We met in the seventies, at the Junior Women’s Club in West Milford, NJ; we were in our twenties. Sue was petite and buxom, with dark brown curly hair and startling blue eyes that could switch from sparkling to fired up in record time. She drove a red Cadillac convertible that she called Big Red. Sue’s house, which Frank had built, was impressive.
That house, to me, was right out of Better Homes and Gardens magazine. It sat atop a steep driveway and had a kidney shaped swimming pool in the back, all finely landscaped. I admit to being impressed with the three bathrooms. The master bedroom bath had lime green tile, with black edging, and a black sink. I once took a shower there and used what I thought was shampoo in an unlabeled plastic container. I knew the minute the smell hit me; it wasn’t shampoo. Turned out to be Top Job, used for cleaning the tiles. Sue fell onto the floor when I told her. The main bathroom was all brilliant white, with two red sinks in a long, fancy lit counter, and a deep, deep tub. A small half bath downstairs, off the rec room (TV on the wall, deep leather couches and oriental rugs) was tiny and perfect, with rust colored walls and a wee brown triangular sink, set into a corner, the smallest sink I’d ever seen. All rooms were spotlessly clean and shining always. Her kitchen sparkled, the counters clean, clear, and sprayed with a counter polish that was popular then; they were slick. Sue's housecleaning efforts were all the more remarkable, given her appearance. Her hair, wavy and curly, was always styled; her nails were long and polished, with wraps, which I had never heard of before I knew her, she used a pencil to dial her fancy French telephone. On Friday, Sue cleaned her house ALL day. There was no shopping, visiting, coming over for tea, coffee or crumpets. Rubber gloves went on to protect the ‘wraps’, along with a collection of buckets, mops, rags, sprays, and various cleaners known only to Sue. She didn’t take phone calls on Friday, though we talked almost every other day.

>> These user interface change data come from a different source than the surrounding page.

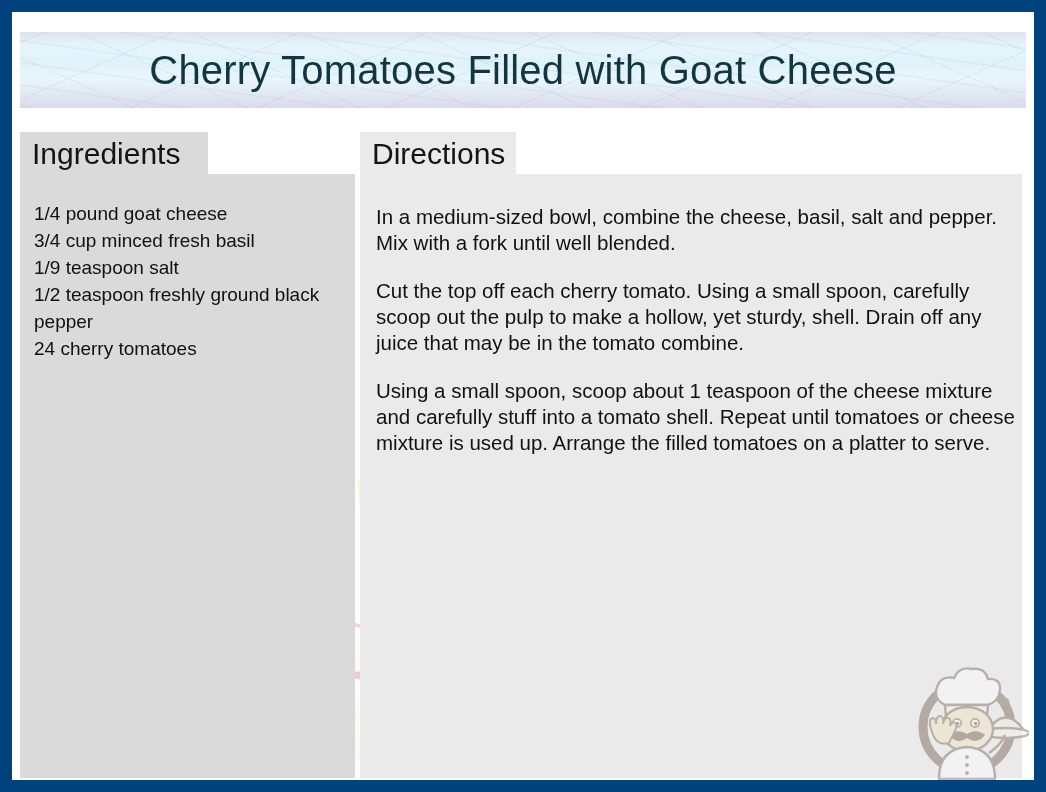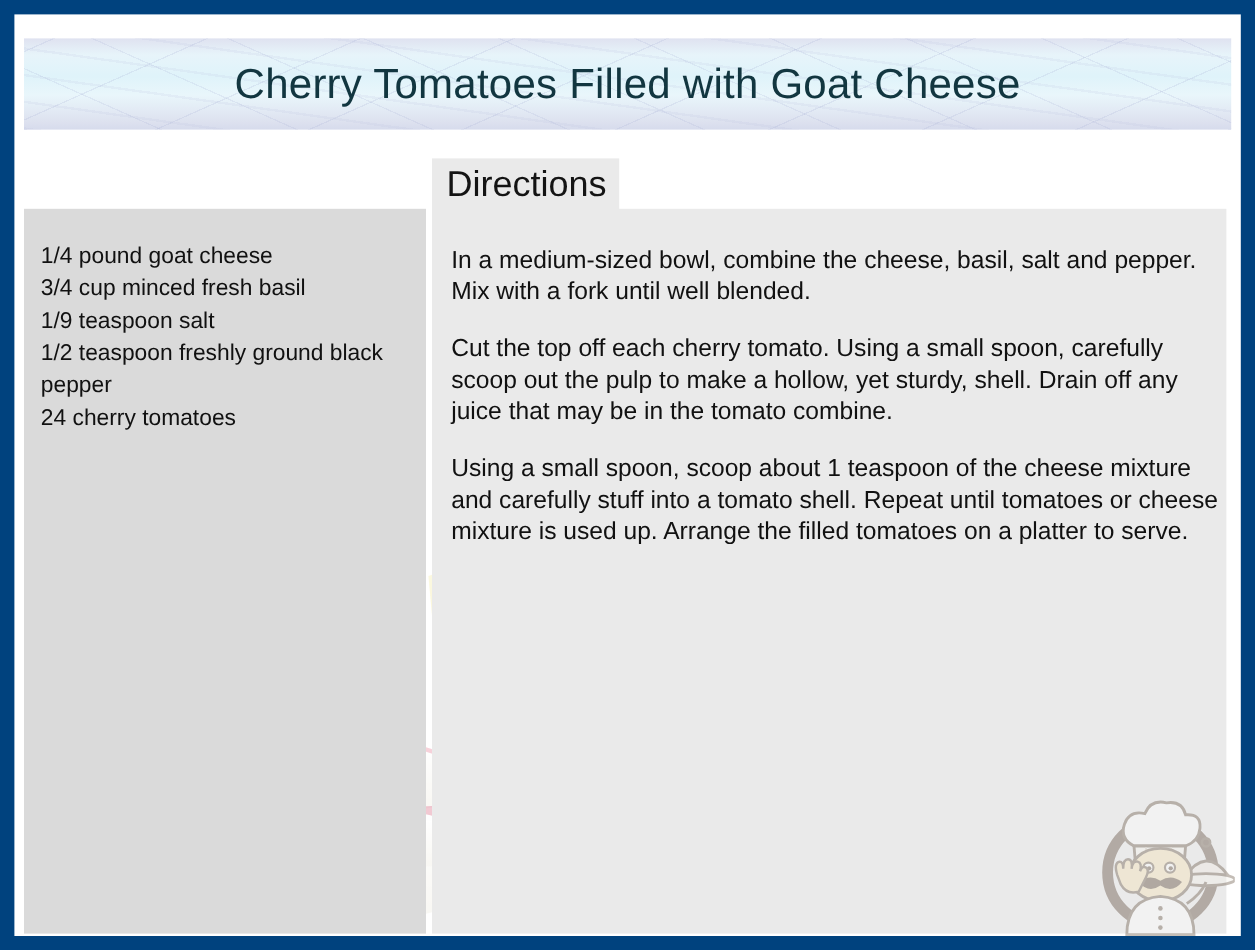--- a/index.html
+++ b/index.html
@@ -58,21 +58,21 @@
         #e7f4fa 18%,
         #dff3fa 42%,
         #e9f6fb 62%,
         #dde1ef 92%,
         #d6dbec 100%);
     display: flex;
     align-items: center;
     justify-content: center;
   }
   #title-text {
-    font-size: 35px;
+    font-size: 40px;
     color: #123640;
     letter-spacing: 0.2px;
     white-space: nowrap;
     line-height: 1;
     text-align: center;
   }
 
   
   #cheese-photo {
     position: absolute;
@@ -272,20 +272,23 @@
         <rect x="222" y="274" width="26" height="24" rx="3"></rect>
         <rect x="256" y="266" width="24" height="26" rx="3"></rect>
         <rect x="288" y="276" width="26" height="24" rx="3"></rect>
         <rect x="322" y="262" width="22" height="24" rx="3"></rect>
       </g>
       <rect x="352" y="268" width="34" height="34" rx="3" fill="url(#gBlue)"></rect>
       <rect x="556" y="216" width="30" height="28" rx="3" fill="url(#gYellow)"></rect>
     </svg>
 
     <div id="ingredients-body" class="section-body"></div>
+    <div id="ingredients-tab" class="section-tab">
+      <span class="section-tab-label">Ingredients</span>
+    </div>
     <div id="ingredients-list" class="panel-text">
       <div class="ing-line">1/4 pound goat cheese</div>
       <div class="ing-line">3/4 cup minced fresh basil</div>
       <div class="ing-line">1/9 teaspoon salt</div>
       <div class="ing-line">1/2 teaspoon freshly ground black pepper</div>
       <div class="ing-line">24 cherry tomatoes</div>
     </div>
 
     <div id="directions-body" class="section-body"></div>
     <div id="directions-tab" class="section-tab">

Sue was a generous soul with family and friends, and completely devoted to Frank and Little Frankie, who was a toddler like my daughter when we first met. Her laugh was infectious, boisterous, with a touch of mischief. She loved to party. She was a devoted friend, following me out to Long Island with my belongings when I moved out with my kids while their father was in Texas. It was a traumatic, scary time. I didn’t know what the consequences would be and how I would live and support them. She helped settle me into my dad’s small log cabin; he had passed on the previous year. She knew that it was a risky, huge step I had taken, and she knew that I was shaky and unsure of the outcome. We stood by her car as she was leaving, and Sue fixed her piercing eyes on me, “I support you all the way, but if you need to change your mind, I’ll support that too.”

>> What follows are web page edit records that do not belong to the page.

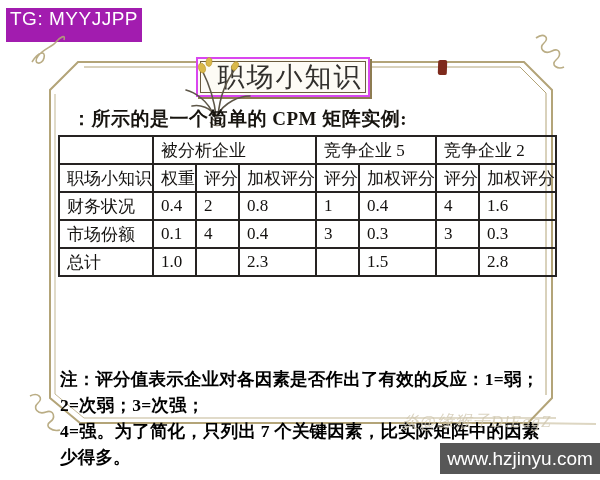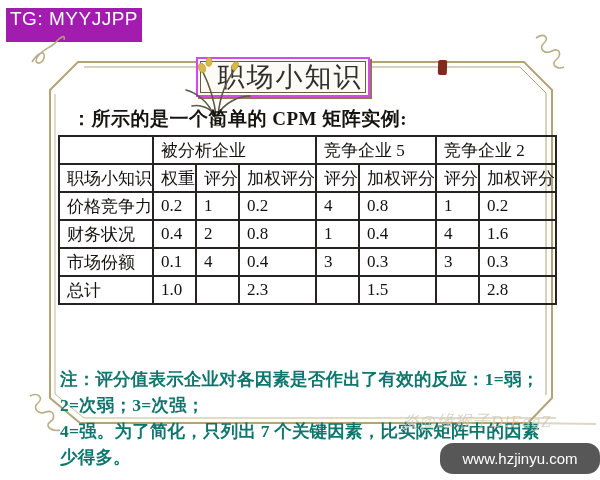--- a/index.html
+++ b/index.html
@@ -42,32 +42,32 @@
   table.cpm td,table.cpm th{
     border:2px solid #262322;height:26px;padding:0 0 0 7px;text-align:left;
     font-weight:normal;overflow:hidden;white-space:nowrap;
   }
   table.cpm th.grp{font-weight:normal;font-size:17px;}
   .c0{width:75px}.c1{width:35px}.c2{width:33px}.c3{width:58px}
   .c4{width:33px}.c5{width:59px}.c6{width:33px}.c7{width:67px}
   
   .notes{
     position:absolute;left:60px;top:366px;width:492px;font-size:17.5px;font-weight:bold;
-    color:#0f766e;line-height:26px;letter-spacing:.2px;
+    color:#000000;line-height:26px;letter-spacing:.2px;
   }
   
   .watermark{
     position:absolute;left:402px;top:410px;font-size:17px;color:#cfc6ae;opacity:.75;
     font-style:italic;letter-spacing:1px;white-space:nowrap;
   }
   
   .footer-url{
     position:absolute;left:440px;top:443px;width:160px;height:31px;background:#575757;
     color:#fff;display:flex;align-items:center;justify-content:center;
-    font-family:"Liberation Sans","DejaVu Sans",sans-serif;font-size:15px;border-radius:13px;
+    font-family:"Liberation Sans","DejaVu Sans",sans-serif;font-size:19px;
   }
 </style>
 </head>
 <body>
 
 <div id="stage">
 
   <div class="tg-badge">
     <span>TG: MYYJJPP</span>
   </div>
@@ -145,30 +145,20 @@
       <th>职场小知识</th>
       <th>权重</th>
       <th>评分</th>
       <th>加权评分</th>
       <th>评分</th>
       <th>加权评分</th>
       <th>评分</th>
       <th>加权评分</th>
     </tr>
     <tr>
-      <td>价格竞争力</td>
-      <td>0.2</td>
-      <td>1</td>
-      <td>0.2</td>
-      <td>4</td>
-      <td>0.8</td>
-      <td>1</td>
-      <td>0.2</td>
-    </tr>
-    <tr>
       <td>财务状况</td>
       <td>0.4</td>
       <td>2</td>
       <td>0.8</td>
       <td>1</td>
       <td>0.4</td>
       <td>4</td>
       <td>1.6</td>
     </tr>
     <tr>

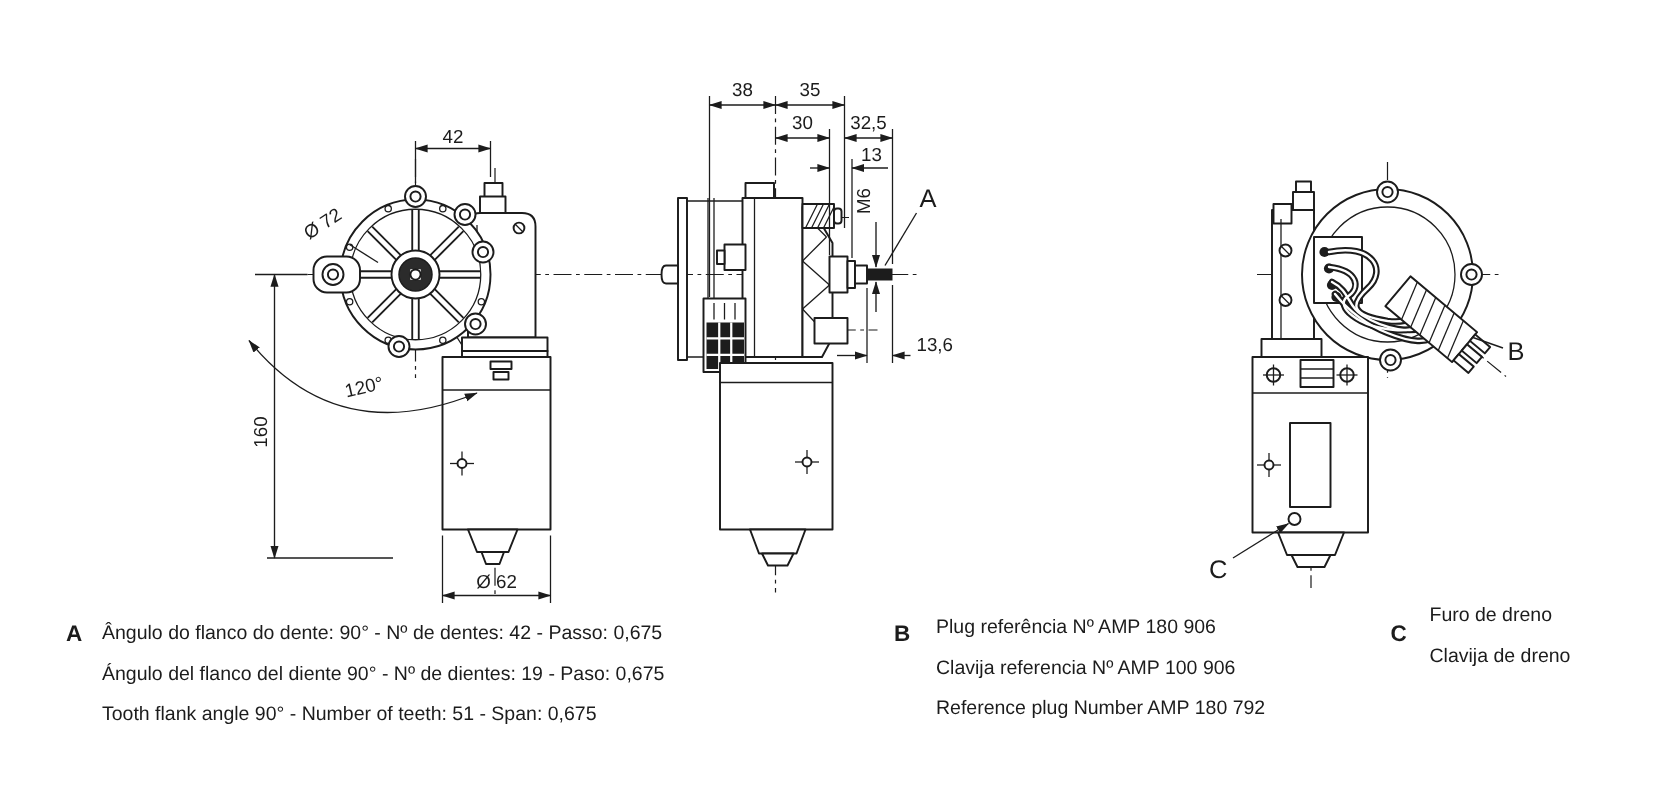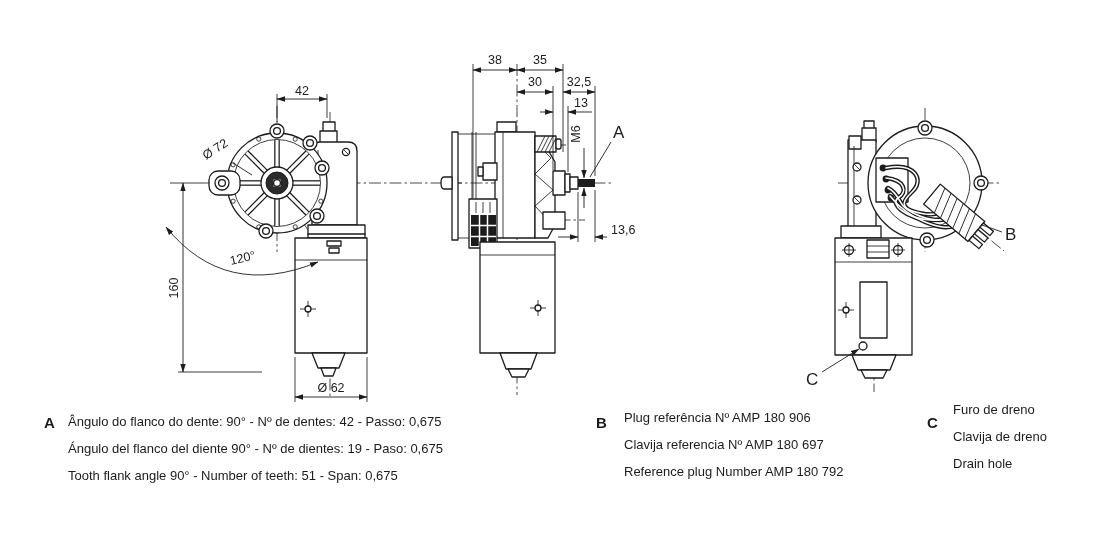--- a/index.html
+++ b/index.html
@@ -391,25 +391,24 @@
     <div class="legend-key" style="left:44px;top:414px;">A</div>
     <div class="legend-lines" style="left:68px;top:408px;">
       <div>Ângulo do flanco do dente: 90° - Nº de dentes: 42 - Passo: 0,675</div>
       <div>Ángulo del flanco del diente 90° - Nº de dientes: 19 - Paso: 0,675</div>
       <div>Tooth flank angle 90° - Number of teeth: 51 - Span: 0,675</div>
     </div>
 
     <div class="legend-key" style="left:596px;top:414px;">B</div>
     <div class="legend-lines" style="left:624px;top:404px;">
       <div>Plug referência Nº AMP 180 906</div>
-      <div>Clavija referencia Nº AMP 180 697</div>
+      <div>Clavija referencia Nº AMP 100 906</div>
       <div>Reference plug Number AMP 180 792</div>
     </div>
 
     <div class="legend-key" style="left:927px;top:414px;">C</div>
     <div class="legend-lines" style="left:953px;top:396px;">
       <div>Furo de dreno</div>
       <div>Clavija de dreno</div>
-      <div>Drain hole</div>
     </div>
   </div>
 
 </div>
 
 </body></html>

This past Christmas Eve, I transferred linguine into a colander with steam engulfing my head. I smilingly recounted a Sue story to my daughter-in-law, “My friend Sue never, but never, drained spaghetti. “Are you kidding?" she'd say, "My curls would all fall out! I call Frank to do it.” I went down to NJ for Sue's wake when she died. Frank was there, he had remained connected to Sue after their divorce and his remarriage. We hugged. Sue had retired the year before, planning to do the traveling she had always wanted to do. It wasn’t meant to be.